### Object Dectection Using DETR ( Transformer Based )

Import dependencies

In [None]:
import os
import torchvision
from transformers import DetrImageProcessor
import os
import supervision as sv
import random
import cv2
import numpy as np
import matplotlib.pyplot as plt
import matplotlib.patches as patches
from torch.utils.data import DataLoader
import pytorch_lightning as pl
from transformers import DetrForObjectDetection
import torch

Loading image data with a custom Dataset ( i.e. Coco)

In [None]:
image_processor = DetrImageProcessor.from_pretrained("facebook/detr-resnet-50")
dataset = r'custom detr\dataset_path' # Replace with your dataset path

ANNOTATION_FILE_NAME = "annotation_file.json"
TRAIN_DIRECTORY = os.path.join(dataset, "train")
VAL_DIRECTORY = os.path.join(dataset, "valid")
TEST_DIRECTORY = os.path.join(dataset, "test")

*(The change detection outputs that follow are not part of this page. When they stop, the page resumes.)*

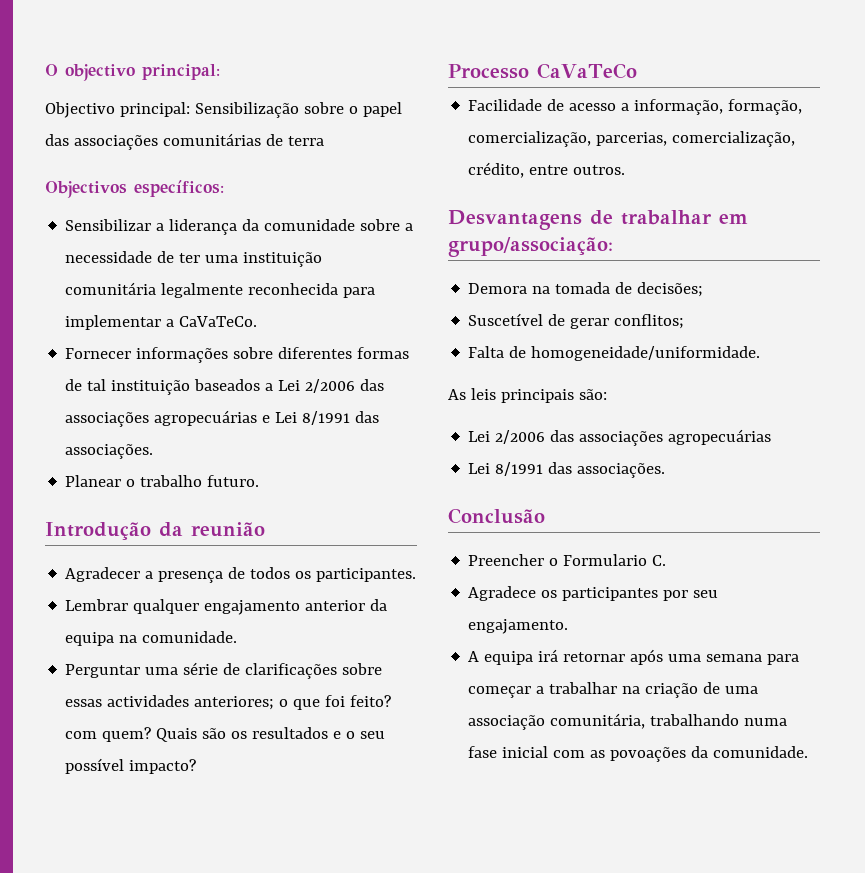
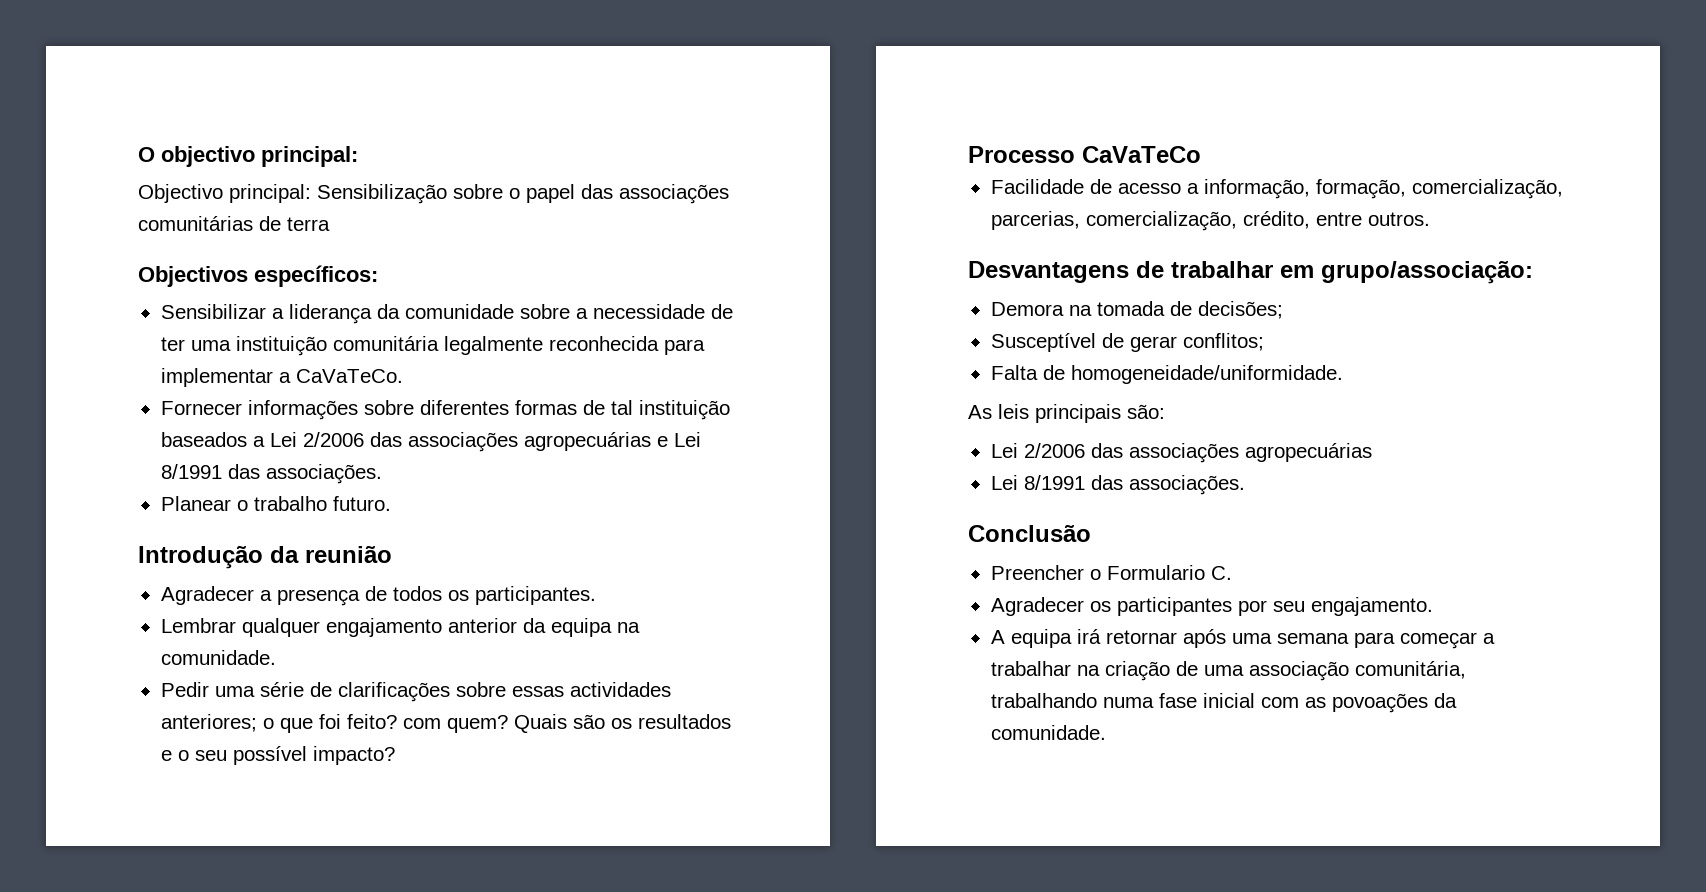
- Perguntar uma série de clarificações sobre essas actividades anteriores; o que foi feito? com quem?
+ Pedir uma série de clarificações sobre essas actividades anteriores; o que foi feito? com quem?
- Suscetível de gerar conflitos;
+ Susceptível de gerar conflitos;
- Agradece os participantes por seu engajamento.
+ Agradecer os participantes por seu engajamento.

class CocoDetection(torchvision.datasets.CocoDetection):
    def __init__(
        self, 
        image_directory_path: str, 
        image_processor, 
        train: bool = True
    ):
        annotation_file_path = os.path.join(image_directory_path, ANNOTATION_FILE_NAME)
        super(CocoDetection, self).__init__(image_directory_path, annotation_file_path)
        self.image_processor = image_processor

    def __getitem__(self, idx):
        images, annotations = super(CocoDetection, self).__getitem__(idx)        
        image_id = self.ids[idx]
        annotations = {'image_id': image_id, 'annotations': annotations}
        encoding = self.image_processor(images=images, annotations=annotations, return_tensors="pt")
        pixel_values = encoding["pixel_values"].squeeze()
        target = encoding["labels"][0]

        return pixel_values, target


TRAIN_DATASET = CocoDetection(image_directory_path=TRAIN_DIRECTORY, image_processor=image_processor, train=True)
VAL_DATASET = CocoDetection(image_directory_path=VAL_DIRECTORY, image_processor=image_processor, train=False)
TEST_DATASET = CocoDetection(image_directory_path=TEST_DIRECTORY, image_processor=image_processor, train=False)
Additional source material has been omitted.